Convert Image Based Documents to a Text Searchable PDF (Simple Functionality)

From Grooper Wiki

This article is about the current version of Grooper.

Note that some content may still need to be updated.

2025

You may download the ZIP and PDF below for use in your own Grooper environment (version 2025). There is a Project ZIP file, as well as a PDF to be used when creating a Batch.

Introduction

This article demonstrates one of the most foundational document processing workflows in Grooper: transforming non-searchable, image-only PDF or TIFF files into fully text-searchable PDFs using OCR and a basic three-step Batch Process.

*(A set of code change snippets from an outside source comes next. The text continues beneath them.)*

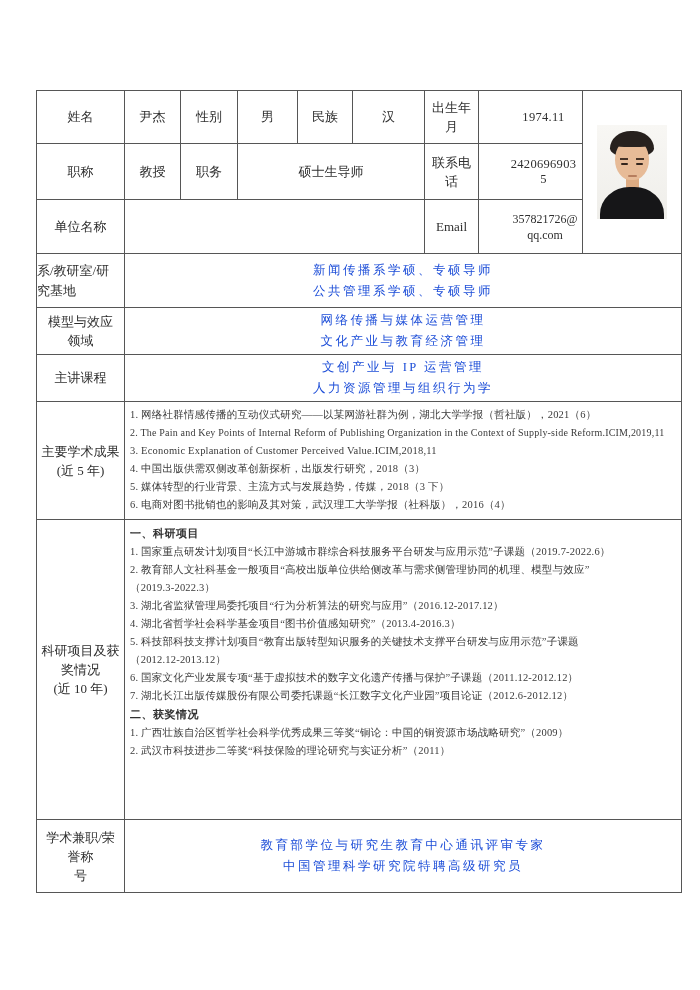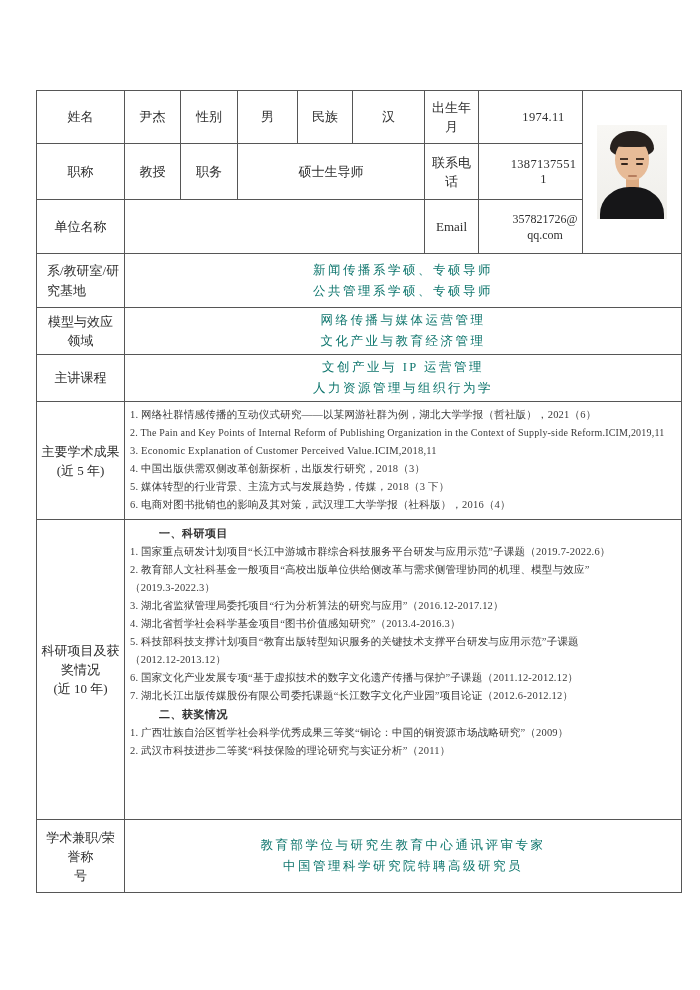--- a/index.html
+++ b/index.html
@@ -21,44 +21,44 @@
   td{
     border:1px solid #565656;
     font-size:13px;
     text-align:center;
     vertical-align:middle;
     padding:2px 3px;
     color:#2f2f2f;
     word-break:break-word;
   }
   td.prewrap{white-space:pre-line;line-height:19px;font-family:Liberation Serif, serif;}
-  td.left-label{text-align:left;padding-left:10px;line-height:20px;margin-left:8px;}
+  td.left-label{text-align:left;padding-left:0;line-height:20px;margin-left:8px;}
   td.num{font-size:12.5px;letter-spacing:0.3px;padding-left:29px;}
   td.email-val{font-size:12px;word-break:break-all;line-height:16px;padding-left:32px;}
   
   td.center-content{vertical-align:middle;}
   .cline{
     font-size:12.5px;line-height:21px;
-    letter-spacing:2.5px;color:#0f766e;
+    letter-spacing:2.5px;color:#1d4ed8;
     text-align:center;
   }
   
   td.list-cell{
     text-align:left;vertical-align:top;
     padding:4px 2px 4px 5px;
   }
   .litem{
     font-size:10.5px;line-height:18px;
     color:#3a3a3a;letter-spacing:0.2px;
     white-space:pre-wrap;
   }
   .achv .litem:nth-child(2){font-size:10px;}
   .subhead{
     font-size:11px;line-height:19px;
-    font-weight:bold;color:#303030;letter-spacing:0.5px;margin-left:29px;
+    font-weight:bold;color:#303030;letter-spacing:0.5px;
   }
   
   td.photo-cell{vertical-align:middle;}
   .photo{
     position:relative;width:70px;height:94px;
     margin:0 auto;overflow:hidden;
     background:linear-gradient(#f8f7f4,#efeeea);
   }
   .photo .hair{
     position:absolute;top:6px;left:13px;width:44px;height:26px;
@@ -131,21 +131,21 @@
       </td>
     </tr>
 
     <tr style="height:56px">
       <td>职称</td>
       <td>教授</td>
       <td>职务</td>
       <td colspan="3">硕士生导师</td>
       <td class="prewrap">联系电
 话</td>
-      <td class="num">13871375511</td>
+      <td class="num">24206969035</td>
     </tr>
 
     <tr style="height:54px">
       <td>单位名称</td>
       <td colspan="5"></td>
       <td>Email</td>
       <td class="email-val">357821726@qq.com</td>
     </tr>
 
     <tr style="height:54px">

The intention of this article is to provide a clear, practical example of how Grooper’s core components—an Activity Processing service, an OCR Profile configured with Azure Computer Vision, and a simple Batch Process consisting of Split Pages, Recognize, and Merge—work together to produce a searchable output file. Rather than focusing on complex extraction or data modeling, this walkthrough highlights the minimum required configuration to achieve a common and highly valuable outcome.

The article also demonstrates two ways to test and execute the process within Grooper:

  • Using Batch Process Step Testers from the Design page for controlled, step-by-step validation.
  • Using the Upload Documents button on the Batches page for a more streamlined, user-driven experience.

By the end of this guide, you will understand how Grooper performs OCR, embeds recognized text into a newly generated PDF, and replaces the original image-based file with a searchable version—illustrating the essential mechanics behind many more advanced Grooper solutions.

Test using Batch Process Step Testers

This portion of the article walks through executing the Batch Process manually from the Design page using Grooper’s Activity Tester tabs of Batch Process Steps. This approach is ideal for understanding exactly what each step in the process does and for validating configuration during development.

Users create a test Batch, import an image-based PDF or TIFF file, and then execute each Activity—Split Pages, Recognize, and Merge—individually. By selecting nodes in the Batch Process and running them through the Activity Tester tabs of Batch Process Steps (either via Test Activity or Submit Job), users can observe how:

  • The document is separated into Batch Pages.
  • OCR is performed using the configured Azure OCR Profile.
  • A new searchable PDF is generated and attached to the Batch Folder.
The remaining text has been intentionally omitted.